--- Recorded data ---

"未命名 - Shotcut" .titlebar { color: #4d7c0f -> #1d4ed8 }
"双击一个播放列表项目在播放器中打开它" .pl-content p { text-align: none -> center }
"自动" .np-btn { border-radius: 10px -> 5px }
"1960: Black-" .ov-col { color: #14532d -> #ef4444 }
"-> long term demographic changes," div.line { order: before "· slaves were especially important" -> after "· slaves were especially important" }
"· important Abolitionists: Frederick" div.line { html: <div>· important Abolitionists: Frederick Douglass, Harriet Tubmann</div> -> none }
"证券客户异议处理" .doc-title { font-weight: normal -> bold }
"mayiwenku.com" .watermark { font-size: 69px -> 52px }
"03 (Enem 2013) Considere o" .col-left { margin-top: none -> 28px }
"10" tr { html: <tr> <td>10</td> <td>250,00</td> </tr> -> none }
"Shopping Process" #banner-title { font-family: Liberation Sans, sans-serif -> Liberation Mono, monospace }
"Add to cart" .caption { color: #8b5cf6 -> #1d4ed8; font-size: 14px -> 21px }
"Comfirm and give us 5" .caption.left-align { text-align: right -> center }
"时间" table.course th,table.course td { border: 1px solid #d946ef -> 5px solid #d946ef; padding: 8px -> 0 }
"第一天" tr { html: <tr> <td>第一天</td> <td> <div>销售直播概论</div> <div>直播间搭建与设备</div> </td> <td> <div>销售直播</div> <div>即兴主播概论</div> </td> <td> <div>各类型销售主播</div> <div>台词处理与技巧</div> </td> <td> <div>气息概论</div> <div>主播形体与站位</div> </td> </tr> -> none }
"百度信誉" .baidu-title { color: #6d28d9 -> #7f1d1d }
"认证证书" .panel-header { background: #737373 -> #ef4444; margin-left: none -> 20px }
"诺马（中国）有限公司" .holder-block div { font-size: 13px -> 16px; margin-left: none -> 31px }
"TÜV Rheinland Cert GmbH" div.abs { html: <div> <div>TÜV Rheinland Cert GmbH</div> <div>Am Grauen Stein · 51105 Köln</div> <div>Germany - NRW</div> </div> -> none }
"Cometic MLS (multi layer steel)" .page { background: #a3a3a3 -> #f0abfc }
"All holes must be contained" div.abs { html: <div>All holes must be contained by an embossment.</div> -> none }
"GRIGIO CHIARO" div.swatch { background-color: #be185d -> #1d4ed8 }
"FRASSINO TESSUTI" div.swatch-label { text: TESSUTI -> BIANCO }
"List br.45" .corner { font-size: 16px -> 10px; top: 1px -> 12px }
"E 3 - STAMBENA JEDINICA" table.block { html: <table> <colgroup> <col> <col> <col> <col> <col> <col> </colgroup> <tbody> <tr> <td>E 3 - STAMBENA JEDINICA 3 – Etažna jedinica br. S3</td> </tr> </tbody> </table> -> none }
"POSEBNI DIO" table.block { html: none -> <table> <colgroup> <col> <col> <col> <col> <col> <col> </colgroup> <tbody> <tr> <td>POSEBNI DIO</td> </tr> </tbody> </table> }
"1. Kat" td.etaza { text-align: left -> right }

--- Requirement ---
Your reply should hold all the lines from the listing above in which "size" appears.

--- Answer to the exercise ---
"mayiwenku.com" .watermark { font-size: 69px -> 52px }
"Add to cart" .caption { color: #8b5cf6 -> #1d4ed8; font-size: 14px -> 21px }
"诺马（中国）有限公司" .holder-block div { font-size: 13px -> 16px; margin-left: none -> 31px }
"List br.45" .corner { font-size: 16px -> 10px; top: 1px -> 12px }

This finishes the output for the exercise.